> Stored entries
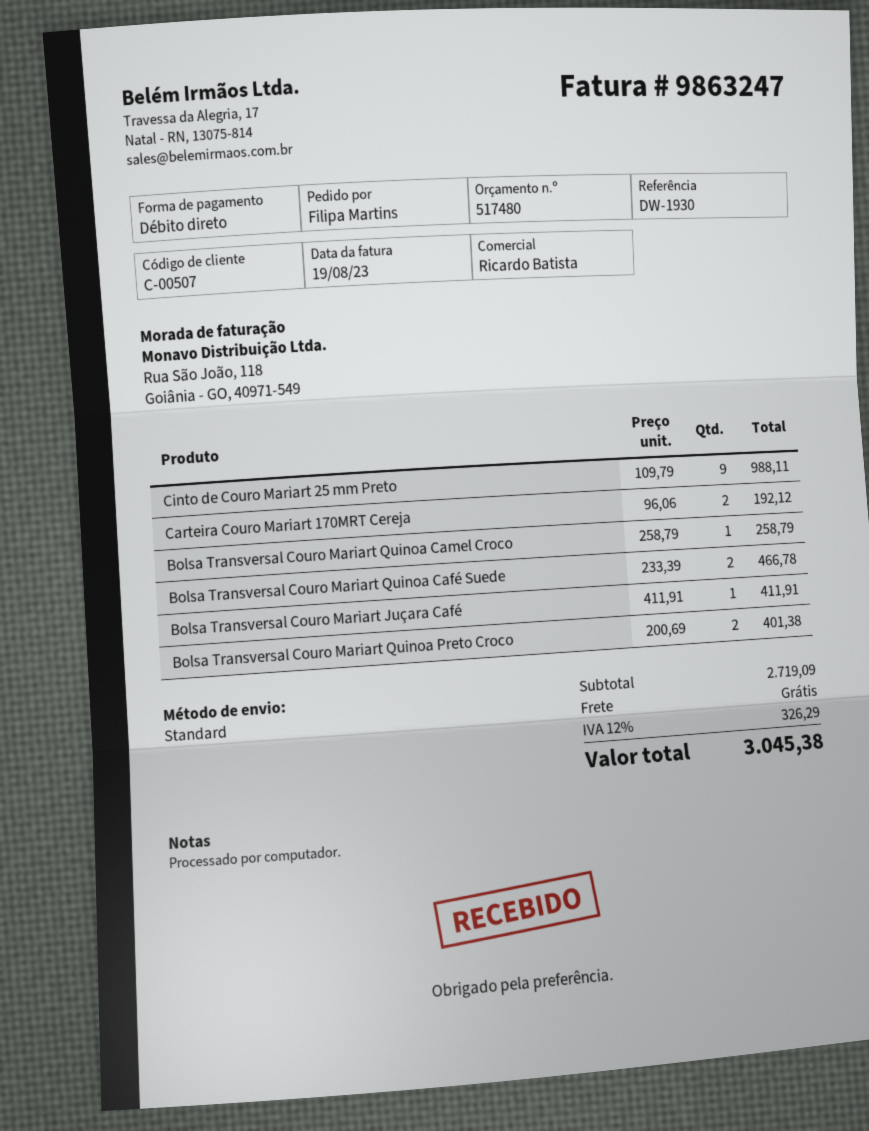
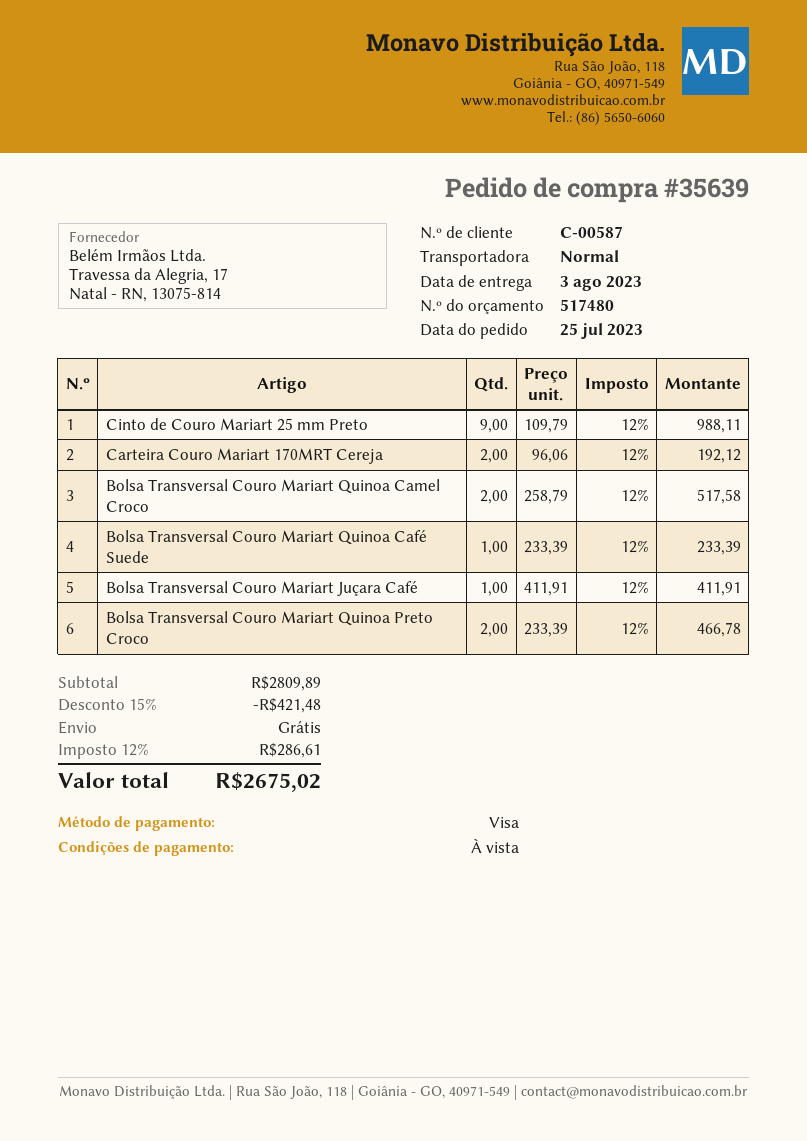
customer number: C-00507 -> C-00587
payment method: direct debit -> Visa
Bolsa Transversal Couro Mariart Quinoa Camel Croco: 1 x 258.79 = 258.79 -> 2 x 258.79 = 517.58
Bolsa Transversal Couro Mariart Quinoa Café Suede: 2 x 233.39 = 466.78 -> 1 x 233.39 = 233.39
Bolsa Transversal Couro Mariart Quinoa Preto Croco: 2 x 200.69 = 401.38 -> 2 x 233.39 = 466.78
subtotal: 2719.09 -> 2809.89
discount: none -> 15% = 421.48
tax: 12% = 326.29 -> 12% = 286.61
total: 3045.38 -> 2675.02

> TASK GOAL
Word for word, restate the lines running from the one containing "Bolsa Transversal Couro Mariart Quinoa Café" through the final line of the records above, and nothing besides.

> EXERCISE RESPONSE
Bolsa Transversal Couro Mariart Quinoa Café Suede: 2 x 233.39 = 466.78 -> 1 x 233.39 = 233.39
Bolsa Transversal Couro Mariart Quinoa Preto Croco: 2 x 200.69 = 401.38 -> 2 x 233.39 = 466.78
subtotal: 2719.09 -> 2809.89
discount: none -> 15% = 421.48
tax: 12% = 326.29 -> 12% = 286.61
total: 3045.38 -> 2675.02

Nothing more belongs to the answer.